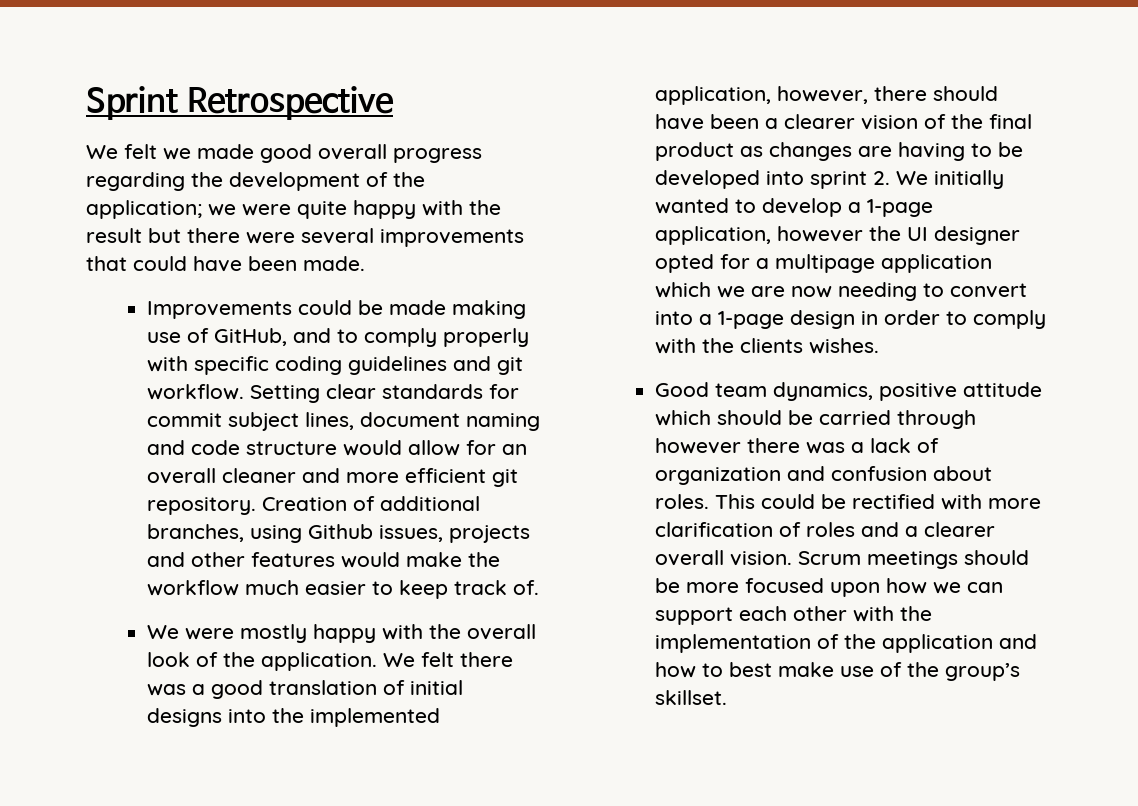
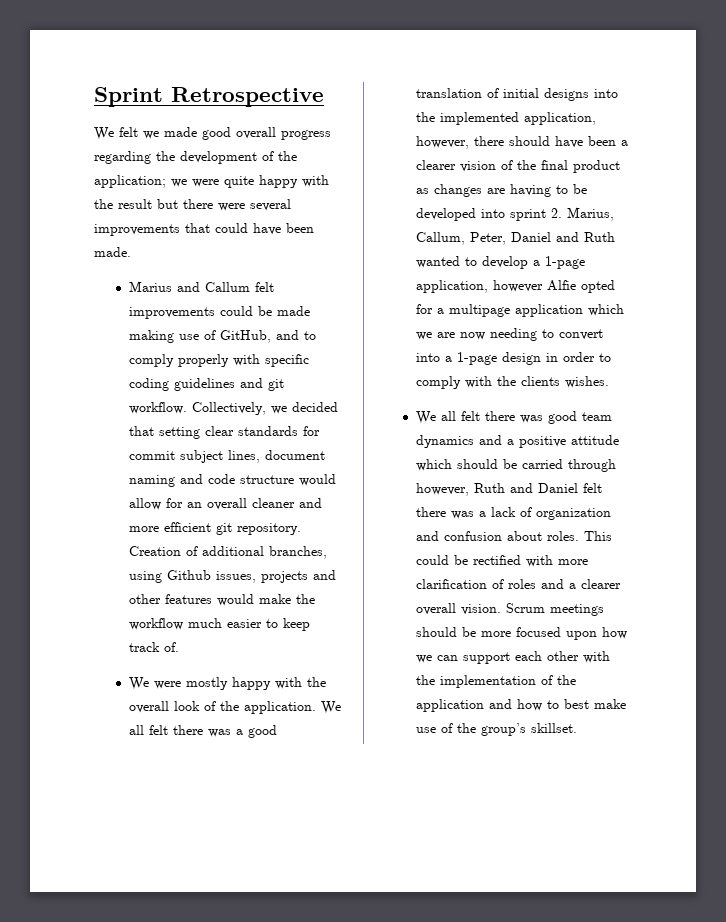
- Improvements could be made making use of GitHub, and to comply properly with specific coding guidelines and git workflow.
+ Marius and Callum felt improvements could be made making use of GitHub, and to comply properly with specific coding guidelines and git workflow.
- Setting clear standards for commit subject lines, document naming and code structure would allow for an overall cleaner and more efficient git repository.
+ Collectively, we decided that setting clear standards for commit subject lines, document naming and code structure would allow for an overall cleaner and more efficient git repository.
- We felt there was a good translation of initial designs into the implemented application, however, there should have been a clearer vision of the final product as changes are having to be developed into sprint 2. We initially wanted to develop a 1-page application, however the UI designer opted for a multipage application which we are now needing to convert into a 1-page design in order to comply with the clients wishes.
+ We all felt there was a good translation of initial designs into the implemented application, however, there should have been a clearer vision of the final product as changes are having to be developed into sprint 2. Marius, Callum, Peter, Daniel and Ruth wanted to develop a 1-page application, however Alfie opted for a multipage application which we are now needing to convert into a 1-page design in order to comply with the clients wishes.
- Good team dynamics, positive attitude which should be carried through however there was a lack of organization and confusion about roles.
+ We all felt there was good team dynamics and a positive attitude which should be carried through however, Ruth and Daniel felt there was a lack of organization and confusion about roles.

* **DESCRIPTION OF THE TASK**
Your copy must repeat the data word for word and show none of its images.

* **EXPECTED OUTPUT**
- Improvements could be made making use of GitHub, and to comply properly with specific coding guidelines and git workflow.
+ Marius and Callum felt improvements could be made making use of GitHub, and to comply properly with specific coding guidelines and git workflow.
- Setting clear standards for commit subject lines, document naming and code structure would allow for an overall cleaner and more efficient git repository.
+ Collectively, we decided that setting clear standards for commit subject lines, document naming and code structure would allow for an overall cleaner and more efficient git repository.
- We felt there was a good translation of initial designs into the implemented application, however, there should have been a clearer vision of the final product as changes are having to be developed into sprint 2. We initially wanted to develop a 1-page application, however the UI designer opted for a multipage application which we are now needing to convert into a 1-page design in order to comply with the clients wishes.
+ We all felt there was a good translation of initial designs into the implemented application, however, there should have been a clearer vision of the final product as changes are having to be developed into sprint 2. Marius, Callum, Peter, Daniel and Ruth wanted to develop a 1-page application, however Alfie opted for a multipage application which we are now needing to convert into a 1-page design in order to comply with the clients wishes.
- Good team dynamics, positive attitude which should be carried through however there was a lack of organization and confusion about roles.
+ We all felt there was good team dynamics and a positive attitude which should be carried through however, Ruth and Daniel felt there was a lack of organization and confusion about roles.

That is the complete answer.